Thee ORIGINAL Self Psycho-Analysis

Whats important to me these days? Does it depend on how much it costs, and if it does, does it get more or less important in relation to the price

But Im not talking about material things Oh no. What about significant others? I mean they could be very important. Remember Beau? Could you deal with that? Could I deal with that?

And my dearly beloved family; it seems like every time I get my feet on the ground they throw a curve ball that sends me flying on my behind. I keep telling myself I dont need them. I keep telling myself I do. But I wish it all came down to me. Or maybe it does and I just dont handle it right yet?

Where does the desire for someone else come from? I find myself thinking I need Jimmy But I feel disgusted from my desire. Not that there is something wrong with him. (Lord no, theres nothing wrong with him.) But how can I not be disgusted with putting myself in a situation where I can definitely get hurt?

Sex?
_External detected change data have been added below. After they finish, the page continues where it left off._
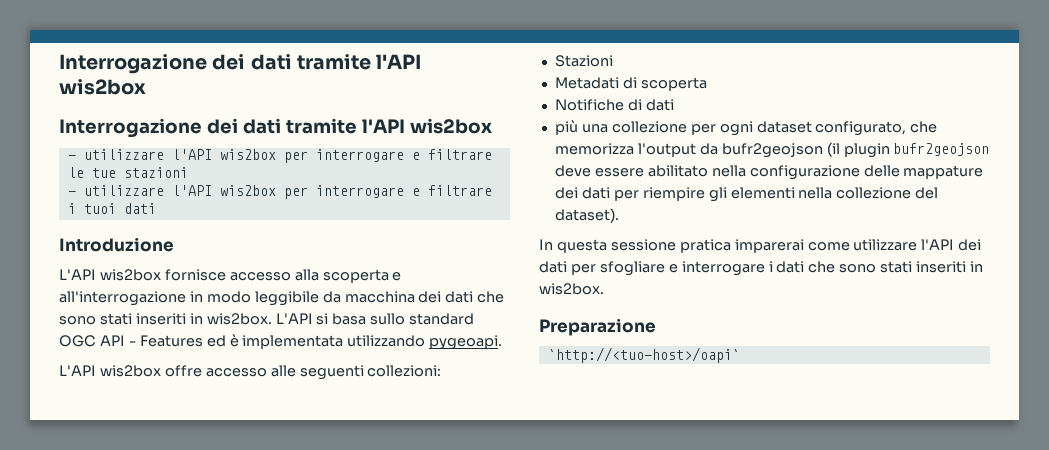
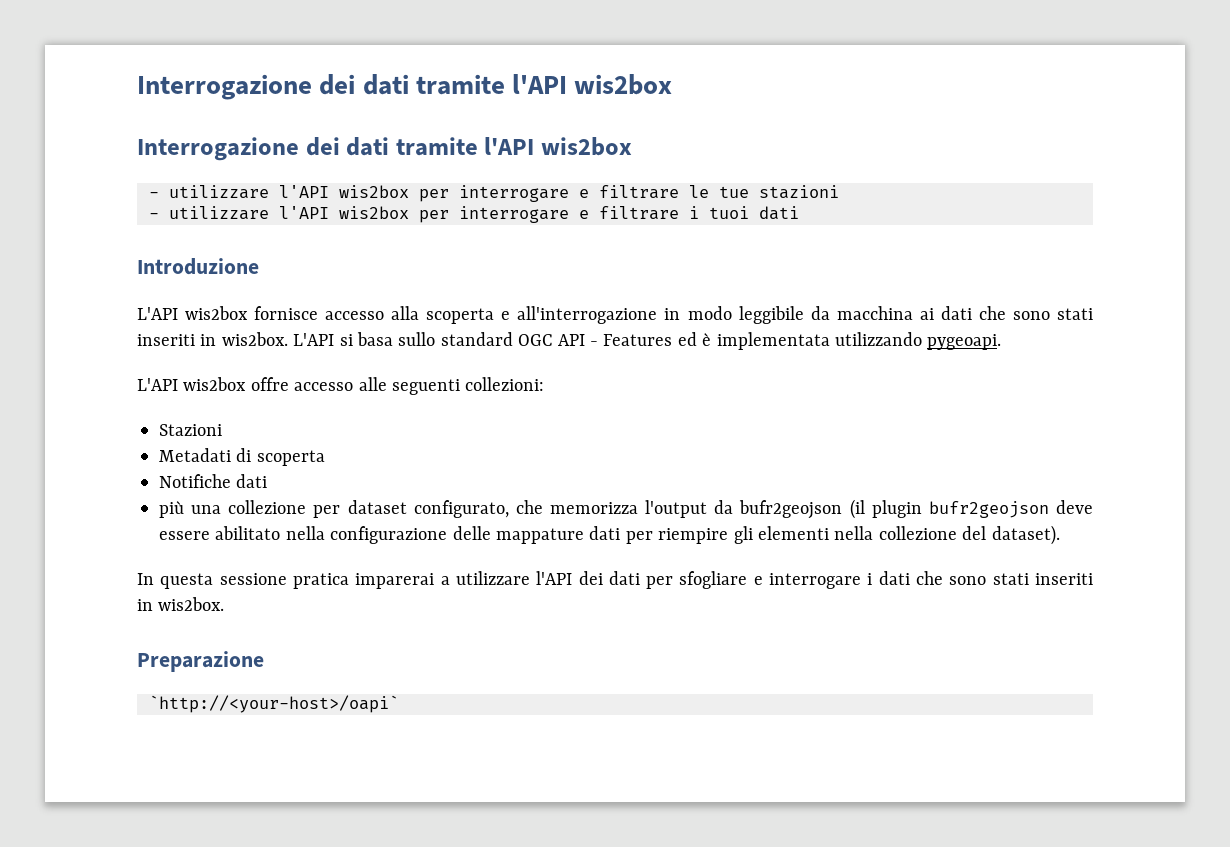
- L'API wis2box fornisce accesso alla scoperta e all'interrogazione in modo leggibile da macchina dei dati che sono stati inseriti in wis2box.
+ L'API wis2box fornisce accesso alla scoperta e all'interrogazione in modo leggibile da macchina ai dati che sono stati inseriti in wis2box.
- Notifiche di dati
+ Notifiche dati
- più una collezione per ogni dataset configurato, che memorizza l'output da bufr2geojson (il plugin bufr2geojson deve essere abilitato nella configurazione delle mappature dei dati per riempire gli elementi nella collezione del dataset).
+ più una collezione per dataset configurato, che memorizza l'output da bufr2geojson (il plugin bufr2geojson deve essere abilitato nella configurazione delle mappature dati per riempire gli elementi nella collezione del dataset).
- In questa sessione pratica imparerai come utilizzare l'API dei dati per sfogliare e interrogare i dati che sono stati inseriti in wis2box.
+ In questa sessione pratica imparerai a utilizzare l'API dei dati per sfogliare e interrogare i dati che sono stati inseriti in wis2box.
- `http://<tuo-host>/oapi`
+ `http://<your-host>/oapi`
No. Its not about sex. Its not about completely giving myself to someone physically... Its not even about the emotions involved. It is that I may depend on another for that which I could give myself, but I choose not to.
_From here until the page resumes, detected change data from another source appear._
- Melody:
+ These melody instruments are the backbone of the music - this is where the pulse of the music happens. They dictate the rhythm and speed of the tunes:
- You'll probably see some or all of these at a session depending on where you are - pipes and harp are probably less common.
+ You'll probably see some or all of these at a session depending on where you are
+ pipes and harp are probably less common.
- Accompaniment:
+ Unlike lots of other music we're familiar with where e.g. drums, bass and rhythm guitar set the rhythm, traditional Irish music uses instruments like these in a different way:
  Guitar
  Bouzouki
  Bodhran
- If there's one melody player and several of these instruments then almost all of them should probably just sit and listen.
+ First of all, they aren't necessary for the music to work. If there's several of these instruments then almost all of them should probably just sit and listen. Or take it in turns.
I, myself, no other and no classical conditioning has made me this way. Oh no! It was all my doing. My mistake from the beginning. Trust is lovely Confidence, Security. But trust is broken, just like rules.

Why the need to trust another person? I think we should spend more time getting to know ourselves and learning to trust ourselves, rather than looking for someone to get to know and trust.

Maybe these stereo-typically socially unacceptable self-destructive patterns that everyone wants to keep everyone else out of (Or lock them up for) are the type of patterns we need. Do drugs! Sit at home. On the computer or not, talk to people. Explore the denied. "God doesnt exist, he does, and He hates you and I." Stop being worried about what others think, because no matter what you do they will think anyway. Be yourself, because if people dont like you as you, they arent going to like you as someone else. No matter what you think.

Why have I felt ill all day? Other than over sleeping everything is fine. Maybe stress has got me down? Im also almost constantly clamping my jaw. Why is that? Its my fault I feel this way. Whats more is the reason I feel this way. The reason is pathetic. I havent talked to Jimmy today, I didnt see him yesterday, and I probably wont see him today. Why is that bothering me?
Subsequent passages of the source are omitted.